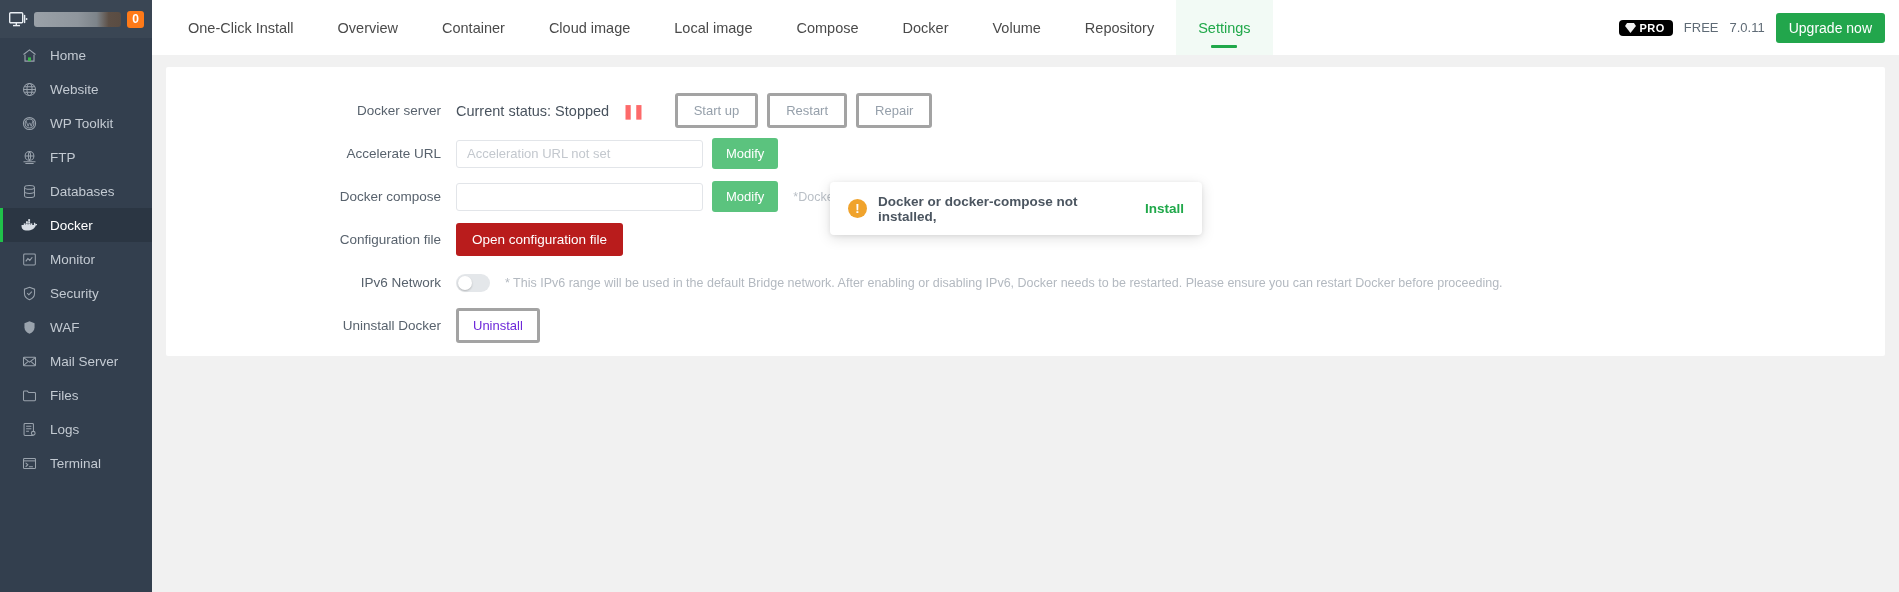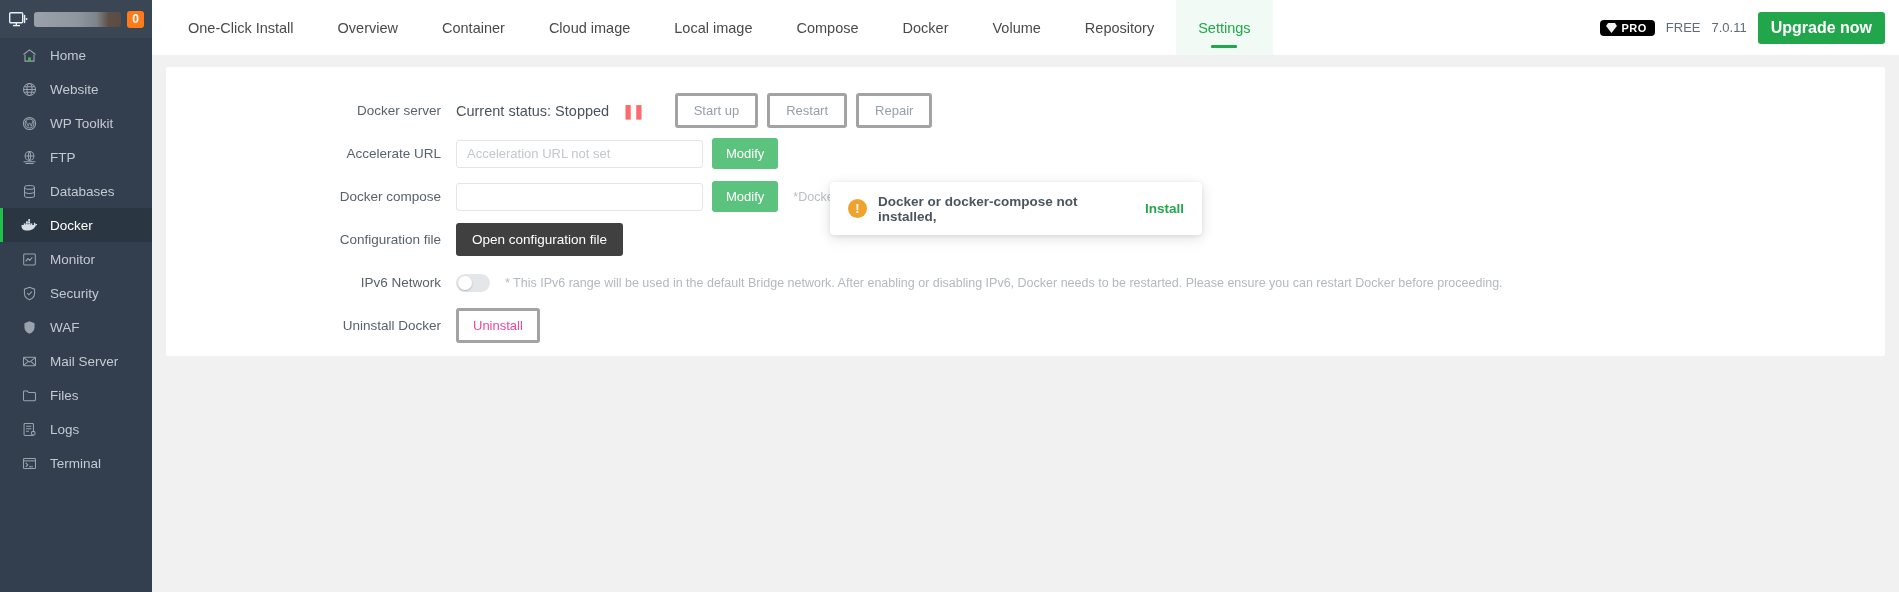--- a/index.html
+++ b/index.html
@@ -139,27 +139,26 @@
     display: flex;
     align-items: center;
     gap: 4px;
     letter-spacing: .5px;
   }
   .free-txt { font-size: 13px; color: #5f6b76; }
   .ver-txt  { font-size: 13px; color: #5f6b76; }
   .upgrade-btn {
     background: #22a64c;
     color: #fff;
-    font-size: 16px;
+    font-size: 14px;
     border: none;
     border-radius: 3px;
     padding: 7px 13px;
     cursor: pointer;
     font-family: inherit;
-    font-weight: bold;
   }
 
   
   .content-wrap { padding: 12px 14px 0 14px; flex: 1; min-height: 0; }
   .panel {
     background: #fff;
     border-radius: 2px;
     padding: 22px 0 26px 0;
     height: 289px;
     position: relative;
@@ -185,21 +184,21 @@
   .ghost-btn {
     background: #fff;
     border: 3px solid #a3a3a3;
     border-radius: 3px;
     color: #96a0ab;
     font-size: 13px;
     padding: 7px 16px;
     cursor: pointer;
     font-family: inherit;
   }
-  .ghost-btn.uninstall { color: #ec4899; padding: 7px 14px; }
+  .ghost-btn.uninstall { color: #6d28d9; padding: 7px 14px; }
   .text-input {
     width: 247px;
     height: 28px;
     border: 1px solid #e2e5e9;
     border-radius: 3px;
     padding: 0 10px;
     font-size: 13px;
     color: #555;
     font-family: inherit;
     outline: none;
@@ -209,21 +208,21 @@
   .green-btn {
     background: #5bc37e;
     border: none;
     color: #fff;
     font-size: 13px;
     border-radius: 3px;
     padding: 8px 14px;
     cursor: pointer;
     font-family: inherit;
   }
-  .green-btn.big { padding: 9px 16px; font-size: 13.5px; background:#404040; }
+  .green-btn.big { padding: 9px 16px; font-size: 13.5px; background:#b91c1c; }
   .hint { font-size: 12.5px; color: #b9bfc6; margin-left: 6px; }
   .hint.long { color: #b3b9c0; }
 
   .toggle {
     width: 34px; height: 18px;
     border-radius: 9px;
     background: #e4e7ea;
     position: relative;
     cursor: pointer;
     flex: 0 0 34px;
────────
YOUR ASSIGNMENT
Wherever a line of the material has the word "size", add it to a tally; give only the final number.

WORKED SOLUTION
10